Wednesday, January 27, 2016

The Climate Snow Job

The Climate Snow Job - WSJ:
An East Coast blizzard howling, global temperatures peaking, the desert Southwest flooding, drought-stricken California drying up—surely there’s a common thread tying together this “extreme” weather.
There is.
But it has little to do with what recent headlines have been saying about the hottest year ever.
It is called business as usual.
Surface temperatures are indeed increasing slightly:
They’ve been going up, in fits and starts, for more than 150 years, or since a miserably cold and pestilential period known as the Little Ice Age.
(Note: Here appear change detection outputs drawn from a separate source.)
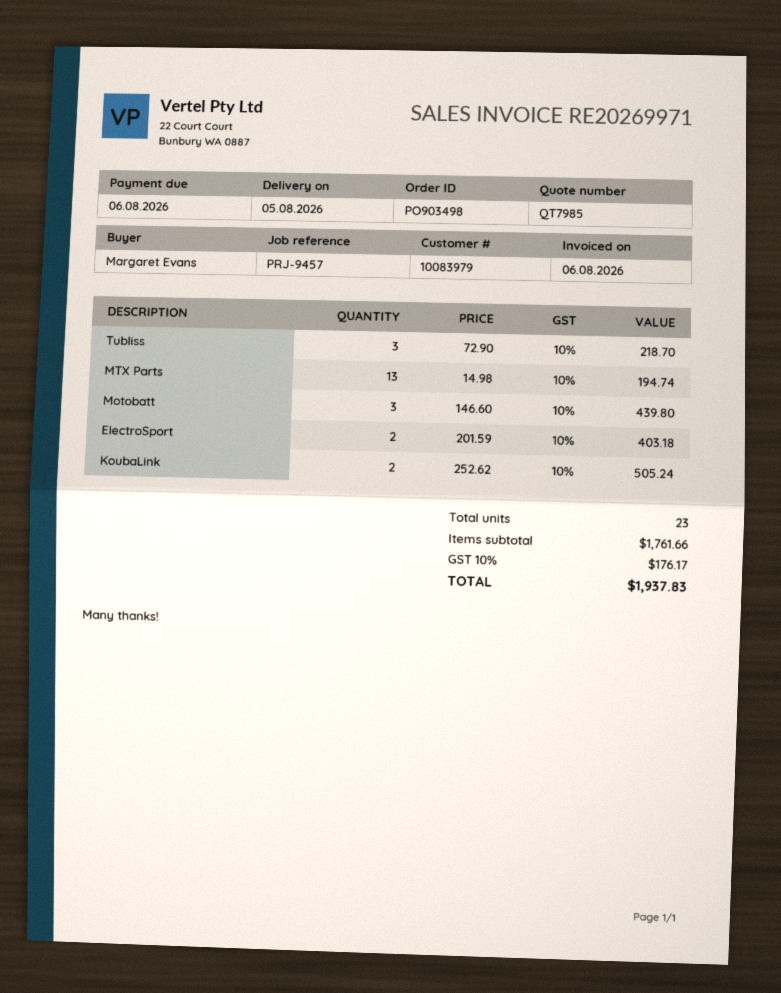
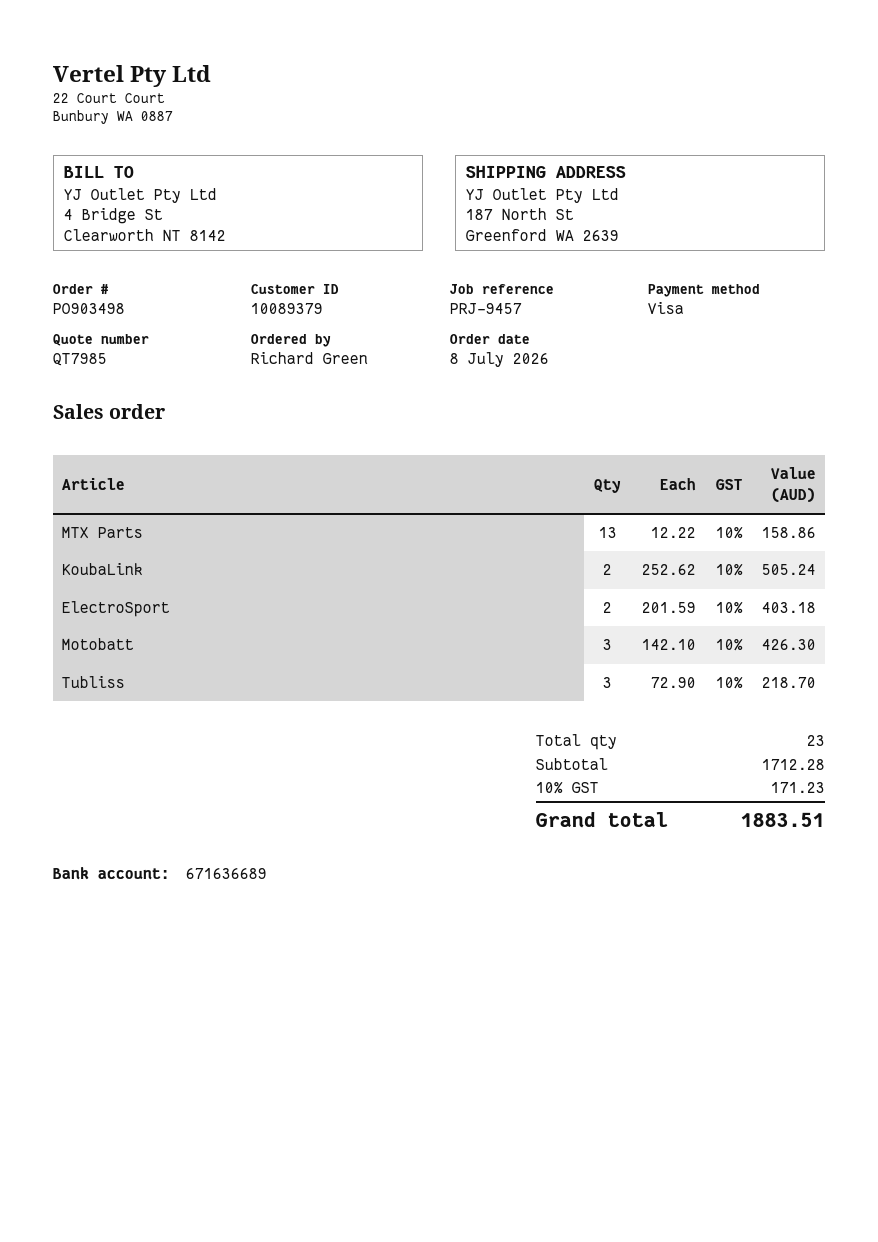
customer number: 10083979 -> 10089379
ordered by: Margaret Evans -> Richard Green
MTX Parts: 13 x 14.98 = 194.74 -> 13 x 12.22 = 158.86
Motobatt: 3 x 146.60 = 439.80 -> 3 x 142.10 = 426.30
subtotal: 1761.66 -> 1712.28
tax: 10% = 176.17 -> 10% = 171.23
total: 1937.83 -> 1883.51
Before carbon dioxide from economic activity could have warmed us up, temperatures rose three-quarters of a degree Fahrenheit between 1910 and World War II.
They then cooled down a bit, only to warm again from the mid-1970s to the late ’90s, about the same amount as earlier in the century.
Whether temperatures have warmed much since then depends on what you look at.
Until last June, most scientists acknowledged that warming reached a peak in the late 1990s, and since then had plateaued in a “hiatus.”
There are about 60 different explanations for this in the refereed literature.
That changed last summer, when the National Oceanic and Atmospheric Administration (NOAA) decided to overhaul its data, throwing out satellite-sensed sea-surface temperatures since the late 1970s and instead relying on, among other sources, readings taken from the cooling-water-intake tubes of oceangoing vessels.
The scientific literature is replete with articles about the large measurement errors that accrue in this data owing to the fact that a ship’s infrastructure conducts heat, absorbs a tremendous amount of the sun’s energy, and vessels’ intake tubes are at different ocean depths. 
...There are two real concerns about warming, neither of which has anything to do with the El Niño-enhanced recent peak.
How much more is the world likely to warm as civilization continues to exhale carbon dioxide, and does warming make the weather more “extreme,” which means more costly?
Instead of relying on debatable surface-temperature information, consider instead readings in the free atmosphere (technically, the lower troposphere) taken by two independent sensors: satellite sounders and weather balloons).
As has been shown repeatedly by University of Alabama climate scientist John Christy, since late 1978 (when the satellite record begins), the rate of warming in the satellite-sensed data is barely a third of what it was supposed to have been, according to the large family of global climate models now in existence.
Balloon data, averaged over the four extant data sets, shows the same.
It is therefore probably prudent to cut by 50% the modeled temperature forecasts for the rest of this century.
Doing so would mean that the world—without any political effort at all—won’t warm by the dreaded 3.6 degrees Fahrenheit by 2100 that the United Nations regards as the climate apocalypse.
The notion that world-wide weather is becoming more extreme is just that: a notion, or a testable hypothesis.
As data from the world’s biggest reinsurer, Munich Re, and University of Colorado environmental-studies professor Roger Pielke Jr. have shown, weather-related losses haven’t increased at all over the past quarter-century.
In fact, the trend, while not statistically significant, is downward.
Last year showed the second-smallest weather-related loss of Global World Productivity, or GWP, in the entire record.
Without El Niño, temperatures in 2015 would have been typical of the post-1998 regime.
And, even with El Niño, the effect those temperatures had on the global economy was de minimis.